Based on our results, it can be inferred that the optimal process solution is between solutions 3 and 4, as they clearly followed the proposed chemical nucleation and growth process. The advantage of this slower crystal growth is that it allows for excellent porosity and morphology, which can be seen via SEM, and the adhesion of the layer can be also be conveniently ratified with the photographs.
Overall, our study has shown that colloidal solutions can be used as a novel HA coating process, wherein crystallisation occurs in a timely manner at low temperatures.

Supplementary Materials

The following supporting information can be downloaded at: https://www.mdpi.com/article/10.3390/nano13182577/s1, Table S1: List of Reagents used and their exact CAS number, the molarity (and molality tolerance) to which they were included in the concentrates, and their water solubility at 20 °C. Figure S1: Dissipation versus relative time of a quartz crystal microbalance which has undergone HA deposition, the data shows the sample gathering HA film growth through this colloidal solution process (up to 1800 s) and afterwards during drying.
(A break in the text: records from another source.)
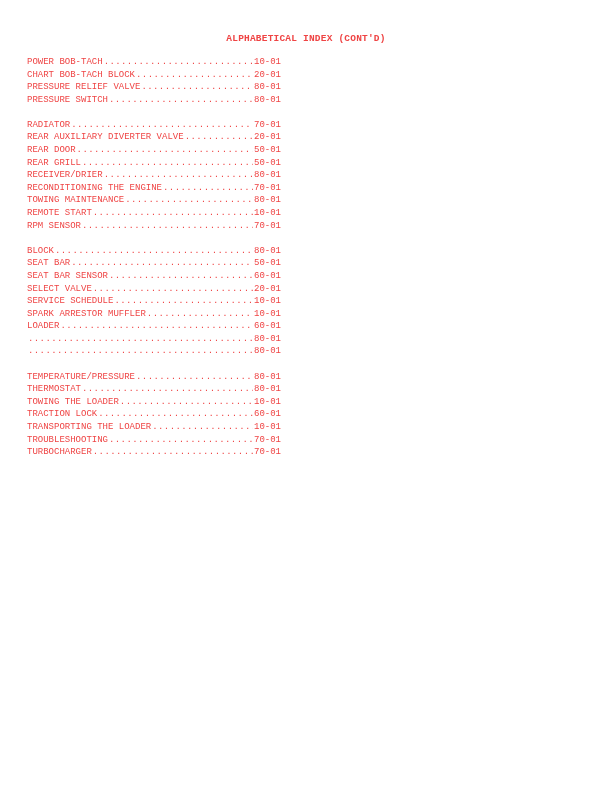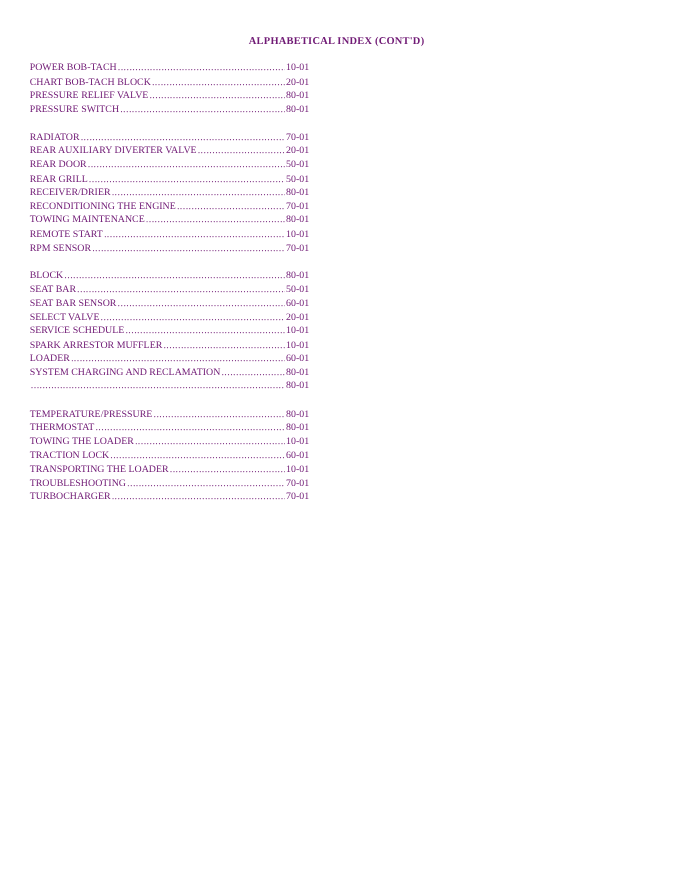--- a/index.html
+++ b/index.html
@@ -5,22 +5,22 @@
   html, body {
     margin: 0;
     padding: 0;
     background: #ffffff;
   }
   .page {
     position: relative;
     width: 612px;
     height: 563px;
     background: #ffffff;
-    font-family: Liberation Serif, serif;
-    color: #701a75;
+    font-family: Liberation Mono, monospace;
+    color: #ef4444;
     box-sizing: border-box;
     overflow: hidden;
   }
   .doc-title {
     padding-top: 33px;
     text-align: center;
     font-size: 9.5px;
     font-weight: bold;
     letter-spacing: 0.2px;
   }
@@ -164,21 +164,20 @@
           <span class="entry-title">SPARK ARRESTOR MUFFLER</span>
           <span class="dot-leader"></span>
           <span class="entry-page">10-01</span>
         </div>
         <div class="index-row">
           <span class="entry-title">LOADER</span>
           <span class="dot-leader"></span>
           <span class="entry-page">60-01</span>
         </div>
         <div class="index-row">
-          <span class="entry-title">SYSTEM CHARGING AND RECLAMATION</span>
           <span class="dot-leader"></span>
           <span class="entry-page">80-01</span>
         </div>
         <div class="index-row">
           <span class="dot-leader"></span>
           <span class="entry-page">80-01</span>
         </div>
       </div>
       <div class="index-group">
         <div class="index-row">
Table S2: Weight recorded for titanium coupons that were subject to HA deposition without allowing them to dry in between process runs. Figure S2: Scanning Electron Microscope (SEM) images of hydroxyapatite film on titanium alloy coupons after 2 hydroxyapatite solution deposition runs using Solutions 1–7. Images are recorded using a Zeiss Ultra Plus system with the accelerating voltage of 5 kV, at a working distance between 3 to 10 mm and an in-lens detector or secondary electron detector. (a): SEM images with a scale bar of 2 µm to show nature of the porous film. (b): SEM images with a scale bar of 100 µm to show overall sample coverage. Figure S3: Scanning Electron Microscope (SEM) images of hydroxyapatite film on titanium alloy coupons after 4 hydroxyapatite solution deposition runs using Solutions 1–7. Images are recorded using a Zeiss Ultra Plus system with the accelerating voltage of 5 kV, at a working distance between 3 to 10 mm and an in-lens detector or secondary electron detector, all images have a 10 µm scale bar. Figure S4: Scanning Electron Microscope (SEM) images of hydroxyapatite film on titanium alloy coupons after 7 hydroxyapatite solution deposition runs using Solutions 1–7. Images are recorded using a Zeiss Ultra Plus system with the accelerating voltage of 5 kV, at a working distance between 3 to 10 mm and an in-lens detector or secondary electron detector. (a): SEM images with a scale bar of 2 µm to show nature of the porous film. (b): SEM images with a scale bar of 100 µm to show overall sample coverage. Figure S5: Scanning Electron Microscope (SEM) images of titanium alloy coupons after basic activation. Image recorded using a Zeiss Ultra Plus system with the accelerating voltage of 5 kV, at a working distance of 7.8 mm and an in-lens detector.

Author Contributions

Conceptualization, B.M. and M.A.M.; methodology, B.M., J.B. and M.A.M.; investigation, B.M. and M.A.M.; writing—original draft preparation, B.M.; writing—review and editing, J.B. and M.A.M.; visualization, B.M. and J.B.; supervision, M.A.M. All authors have read and agreed to the published version of the manuscript.

Funding

This publication has emanated from research supported in part by a research grant from Science Foundation Ireland (SFI) and is co-funded under the European Regional Development Fund under Grant Number 12/RC/2278 and Grant Number 17/RC-PhD/3477. This research has been co-funded by DePuy Synthes (Ireland).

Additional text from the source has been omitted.